Een kwestie van groei

En dan het derde misverstand dat ik uit de weg wil ruimen: Heiliging is niet een statische situatie. Dat wil zeggen, een toestand waarin iemand gebracht wordt bij zijn wedergeboorte en waarin men blijft zonder verandering, zonder verdere vooruitgang gedurende de rest van het christenleven. Mis­schien shockeer ik u nu, want in het Nieuwe Testa­ment vind je inderdaad een lijn van denken waarin het woord 'heiligen', en ook het woord 'heiliging' bijna gebruikt wordt als een equivalent voor 'recht­vaardi­gen' en 'rechtvaardiging'. In die zin zijn er enkele teksten die ervan spreken dat God ons heiligt met de betekenis dat God ons stelt in Zijn tegenwoordig­heid, door Hem geaccep­teerd, vergeven, aangeno­men als Zijn kind, dicht bij Hem gebracht. Die nabijheid van God is ons beloofd voor de eeuwig­heid - en Gods Woord zegt ons dat daarin geen verandering meer zal komen. Maar in feite is dit slechts een kwestie van woordge­bruik. Want het overgrote deel van het nieuwtesta­mentische onder­richt over heiliging hanteert het begrip 'heiliging' in een heel andere zin.

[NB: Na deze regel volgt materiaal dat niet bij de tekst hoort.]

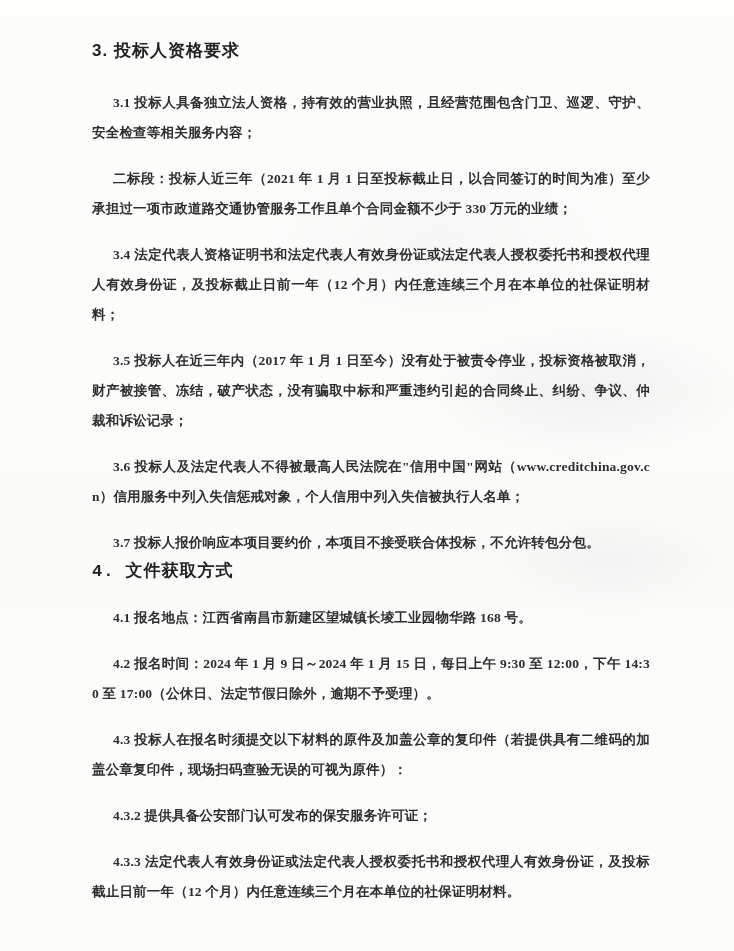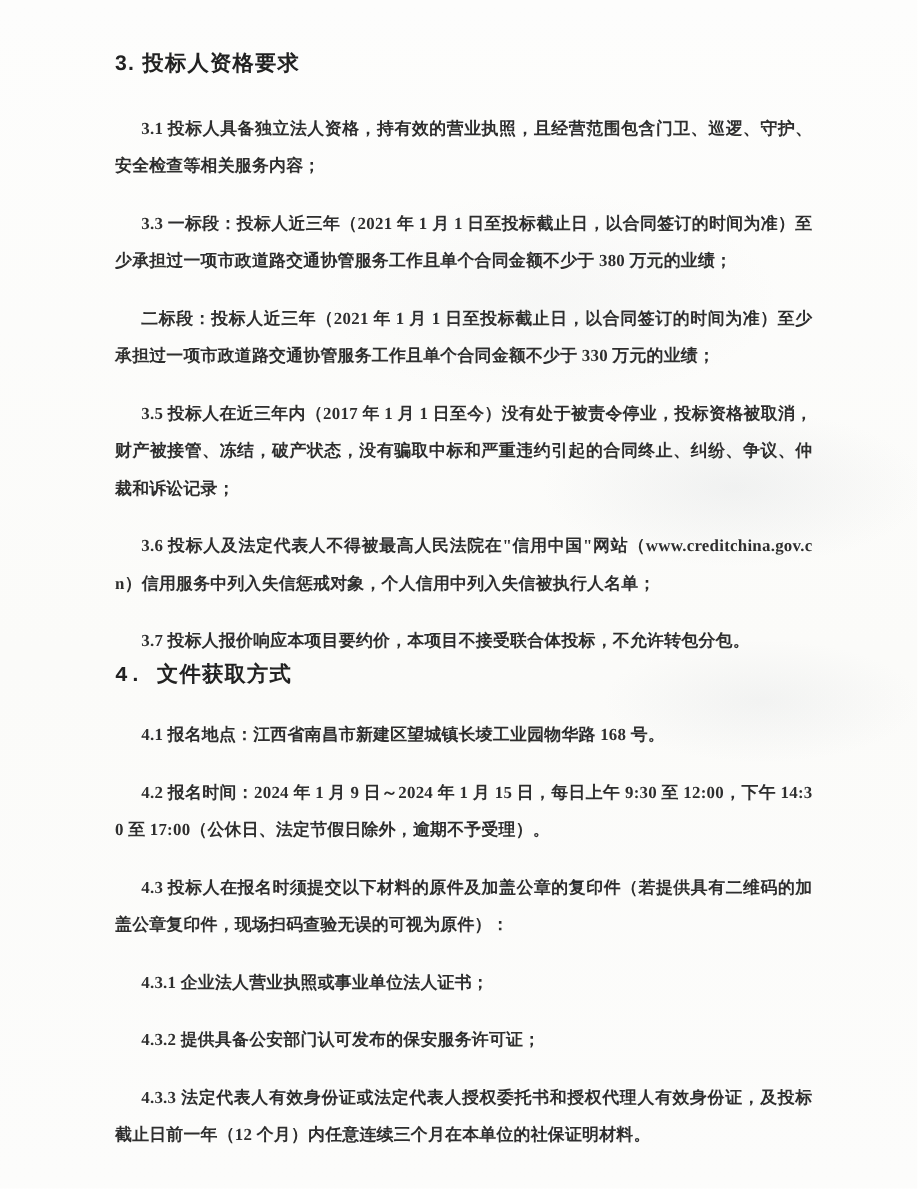"3.3 一标段：投标人近三年（2021 年 1 月" p { html: <p>3.3 一标段：投标人近三年（2021 年 1 月 1 日至投标截止日，以合同签订的时间为准）至少承担过一项市政道路交通协管服务工作且单个合同金额不少于 380 万元的业绩；</p> -> none }
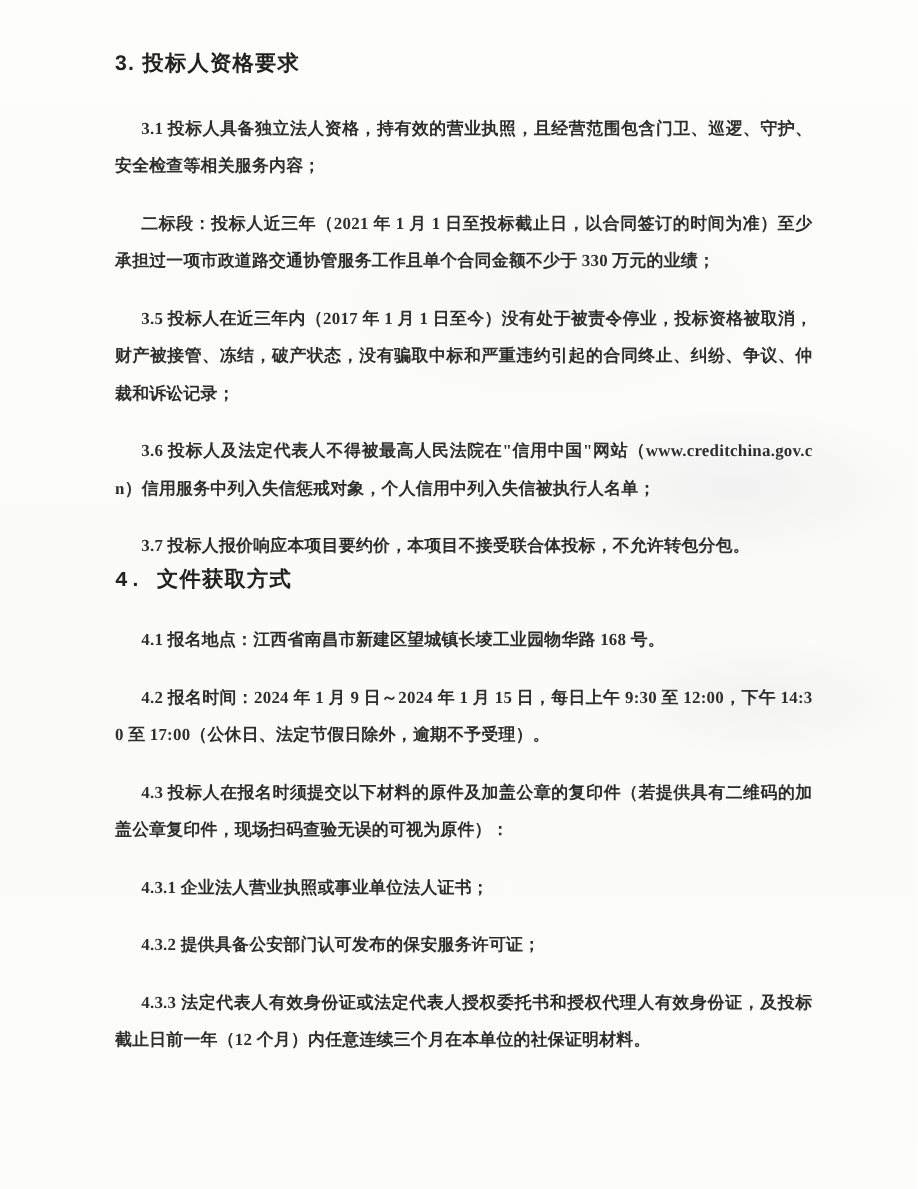"3.4" p { html: none -> <p>3.4 法定代表人资格证明书和法定代表人有效身份证或法定代表人授权委托书和授权代理人有效身份证，及投标截止日前一年（12 个月）内任意连续三个月在本单位的社保证明材料；</p> }
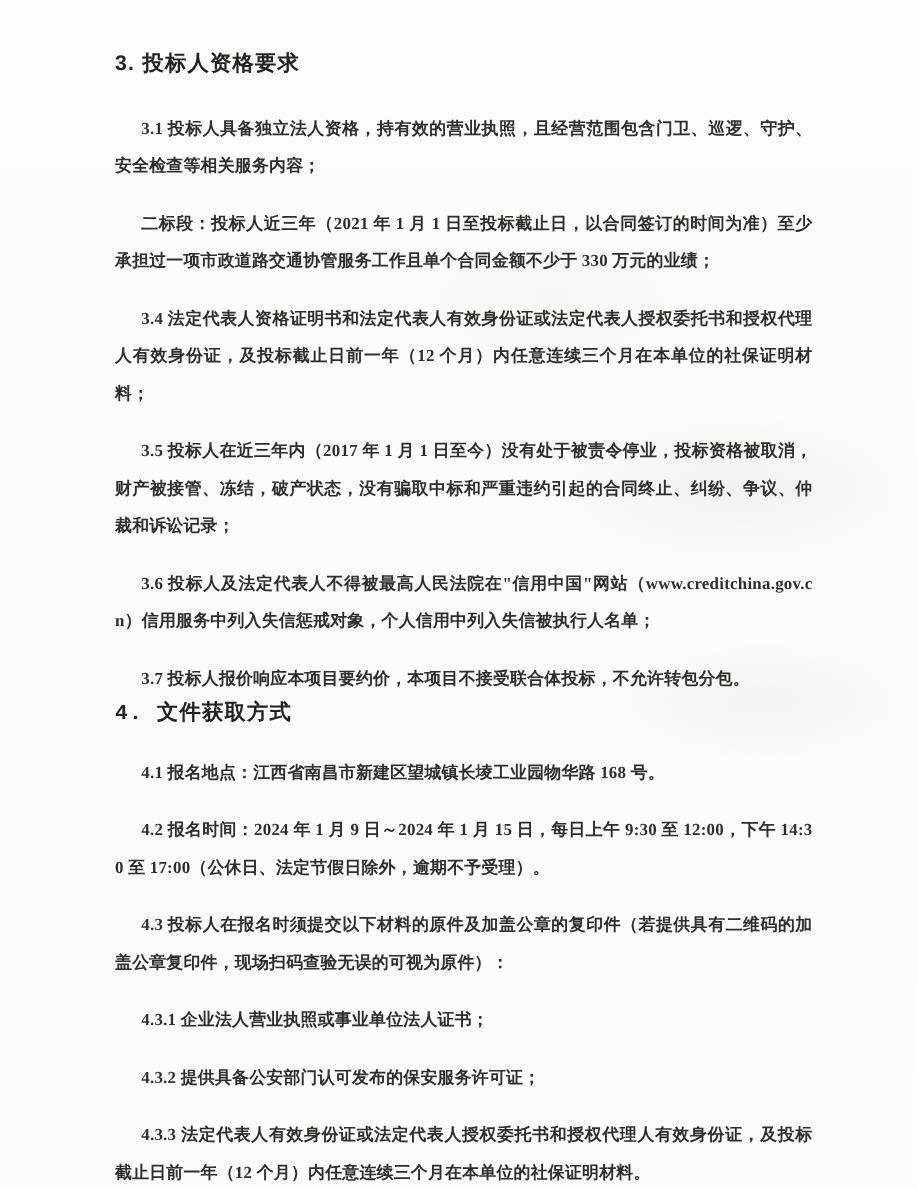"4.3.1 企业法人营业执照或事业单位法人证书；" p { html: <p>4.3.1 企业法人营业执照或事业单位法人证书；</p> -> none }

Het wordt veel meer gebruikt in verband met het feit dat wanneer een kind geboren is, dat kind moet gaan groeien. Zo zijn ook u en ik wederge­boren door de Heer Jezus en door de Heili­ge Geest. En daarom is het Nieuwe Testament vol van pleidooien en oproe­pen aan christenen om geestelijk te groeien. Ik denk in dit verband bijvoor­beeld aan het laatste vers van 2 Petrus: "Wast op in de genade en in de kennis van onze Heere en Hei­land, Jezus Christus."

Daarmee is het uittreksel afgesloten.